The rain came down in sheets, cold and acidic, carving rivulets through the grime that coated the streets of the Slums. Neon signs buzzed and flickered overhead, their garish colors smeared into streaks of light on the wet pavement. Shadows darted between the crooked alleyways, where the city’s forgotten crowded together beneath makeshift awnings, hoping to avoid the downpour and the hungry eyes of the ever-patrolling drones.

Ryker leaned against the cold metal of a rusting barricade, his hood pulled low, masking his face in darkness. Even under layers of drenched synth fabric, he felt the sharp bite of the rain on his skin. He let it sting, his lips curling into a slight sneer. The slight pain kept him grounded, kept him from drowning in the noise of the Slums—the relentless hum of generators, the distant sirens, and the muttered curses of desperate souls who'd been left behind by the glittering towers of NeoNexus above.

He pulled a crumpled piece of paper from his pocket, along with a cigarette he lazily plucked into his mouth. His fingers, calloused from years of navigating this grimy underworld, unfolded the paper as he gave the cigarette a quick tap against the worn zippo in his other hand. The flame flared briefly, illuminating the rain-slick streets around him as he lit the cigarette and took a slow, deliberate drag.

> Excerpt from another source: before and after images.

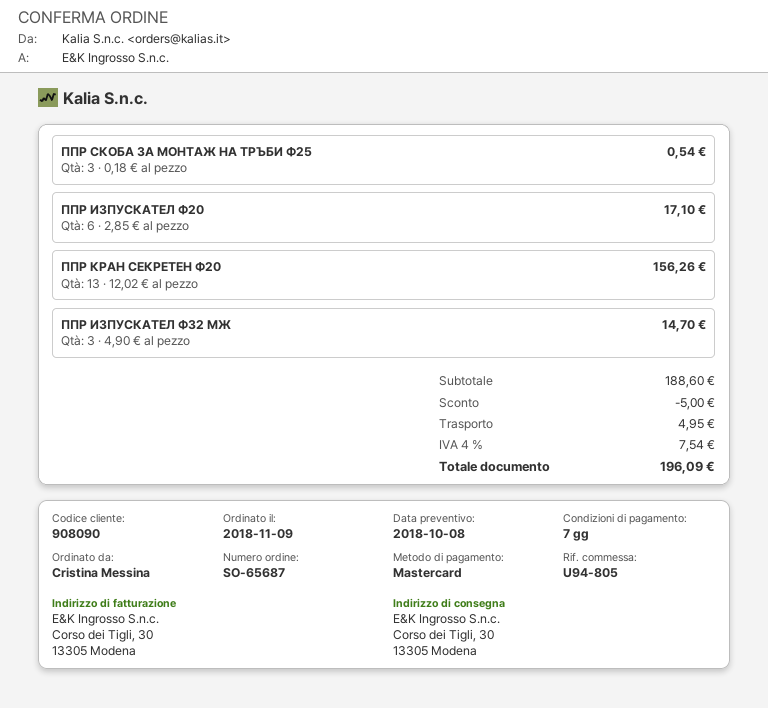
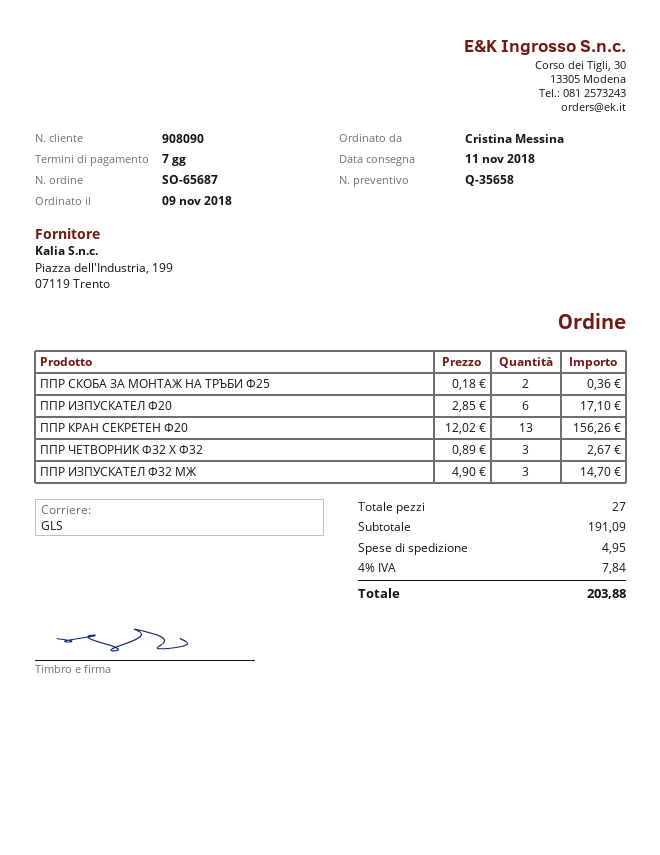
ППР СКОБА ЗА МОНТАЖ НА ТРЪБИ Ф25: 3 x 0.18 = 0.54 -> 2 x 0.18 = 0.36
ППР ЧЕТВОРНИК Ф32 Х Ф32: none -> 3 x 0.89 = 2.67
subtotal: 188.60 -> 191.09
discount: 5.00 -> none
tax: 4% = 7.54 -> 4% = 7.84
total: 196.09 -> 203.88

The paper was a contract, worn at the edges from being shoved in and out of his pockets. The image it held was simple but striking—an unmistakable photograph of a young Asian woman with sharp, unforgiving eyes that practically stabbed through the page. Her irises were hot pink, an unnatural and unforgettable color that immediately marked her as someone living outside the law’s reach. A walking neon flag in a city that valued anonymity.

Her name: Cheong Eun-seo.

He scanned the contract again, as if expecting new details to materialize. But no, it was as barebones as it had been when he first received it. No background, no history, just her name and that face—cute, if he were in the mood for that kind of thinking. The kind that could get a man into serious trouble. He took a deep huff of the cigarette, the smoke trailing lazily into the air like the fleeting hope of this job leading somewhere easy.

"Mmph," he muttered, stuffing the paper back into his pocket. "Someone really doesn’t like you, Ms. Eun-seo. Not if they gave me this little bit to go on. And let me tell you, the people you pissed off aren’t very nice to those they contract, either."

The wind picked up, carrying the distant hum of hovercars and the occasional yell from the nearby market district. He glanced around, taking another pull from his cigarette before flicking the ash onto the grimy pavement. It wasn’t just the lack of information that bothered him—it was the fact that whoever she’d crossed wanted her found so badly they were willing to put someone like him on the case. The kind of someone who didn’t ask questions and didn’t care much for morality.

He spent hours bouncing around the lower end of the Slums, weaving through the tight-knit alleys where the air reeked of burning plastic and stale sweat. Asking questions, dropping Eun-seo’s name to the usual contacts. Most shrugged her off, claiming not to know her. The few who did know something weren’t offering much—just a vague rumor here, a fleeting sighting there. The trail was thin, barely more than whispers.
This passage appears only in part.